• Instructions for the task:
Your answer should be only the lines below from the one with "line-height: 55px ->" to the one with "color: #3b82f6 ->", repeated exactly, ends included.

• Material for this task:
=== Section Start ===
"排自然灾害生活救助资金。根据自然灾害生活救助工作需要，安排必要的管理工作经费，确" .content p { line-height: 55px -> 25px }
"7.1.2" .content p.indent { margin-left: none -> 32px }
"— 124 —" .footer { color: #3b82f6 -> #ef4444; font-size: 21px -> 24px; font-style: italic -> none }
=== Section End ===
=== Section Start ===
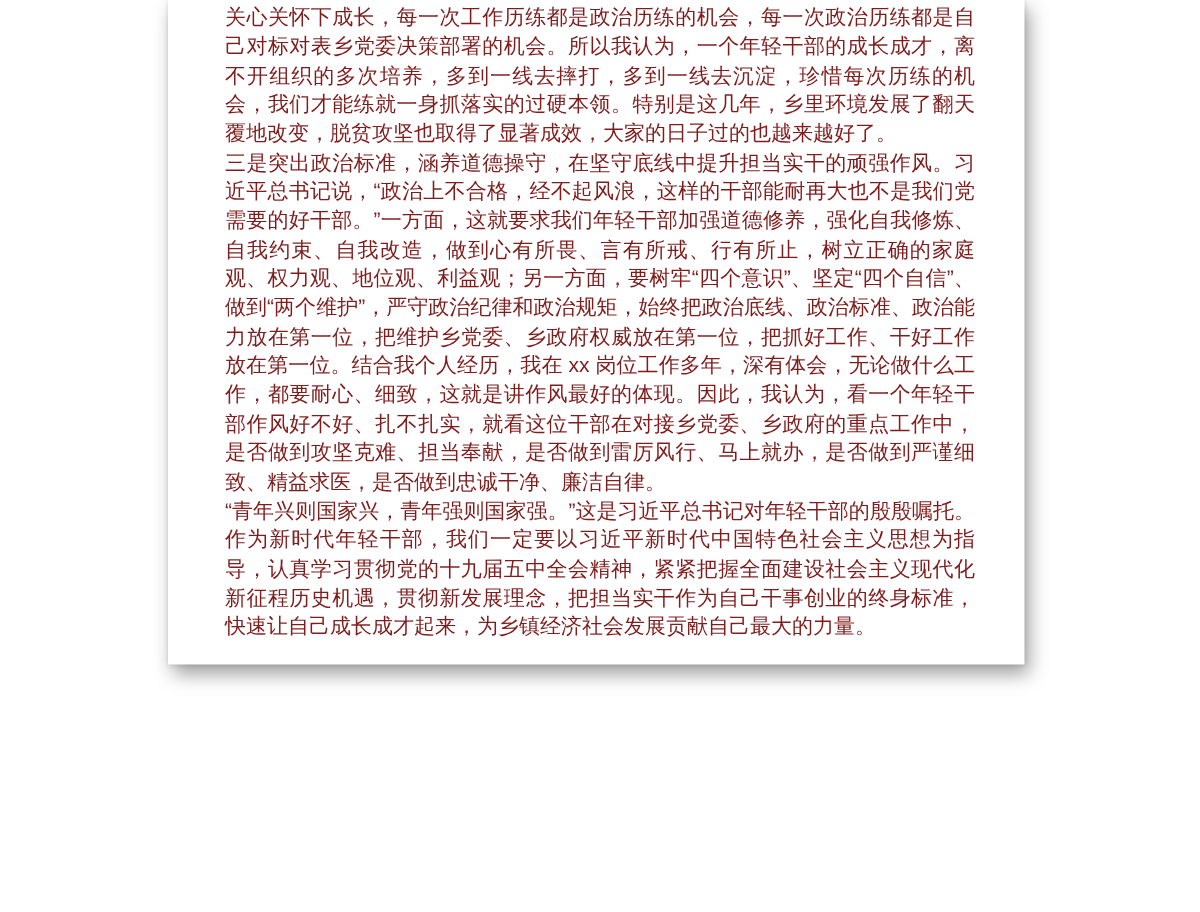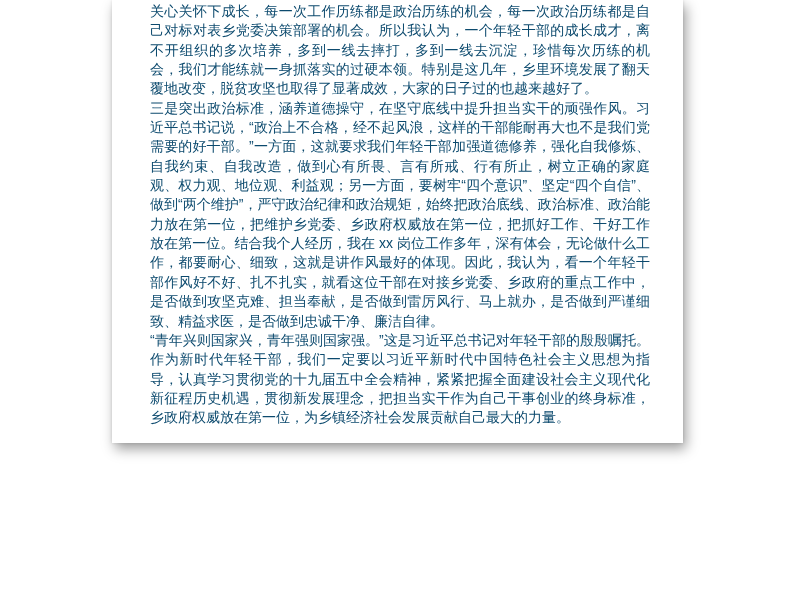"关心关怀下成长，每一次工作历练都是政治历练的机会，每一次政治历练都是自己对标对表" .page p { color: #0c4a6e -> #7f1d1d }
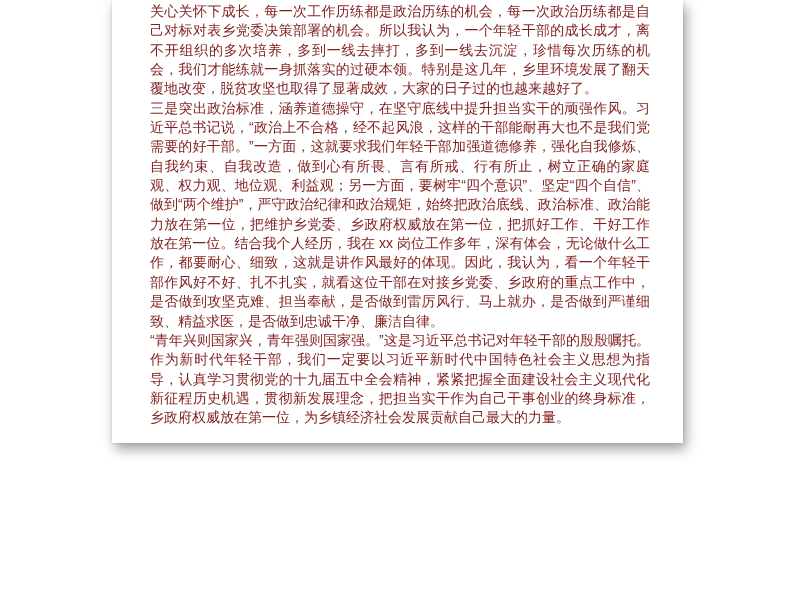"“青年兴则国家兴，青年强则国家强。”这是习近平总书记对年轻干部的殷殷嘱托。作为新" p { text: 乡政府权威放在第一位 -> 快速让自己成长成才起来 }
=== Section End ===
• Task result:
"排自然灾害生活救助资金。根据自然灾害生活救助工作需要，安排必要的管理工作经费，确" .content p { line-height: 55px -> 25px }
"7.1.2" .content p.indent { margin-left: none -> 32px }
"— 124 —" .footer { color: #3b82f6 -> #ef4444; font-size: 21px -> 24px; font-style: italic -> none }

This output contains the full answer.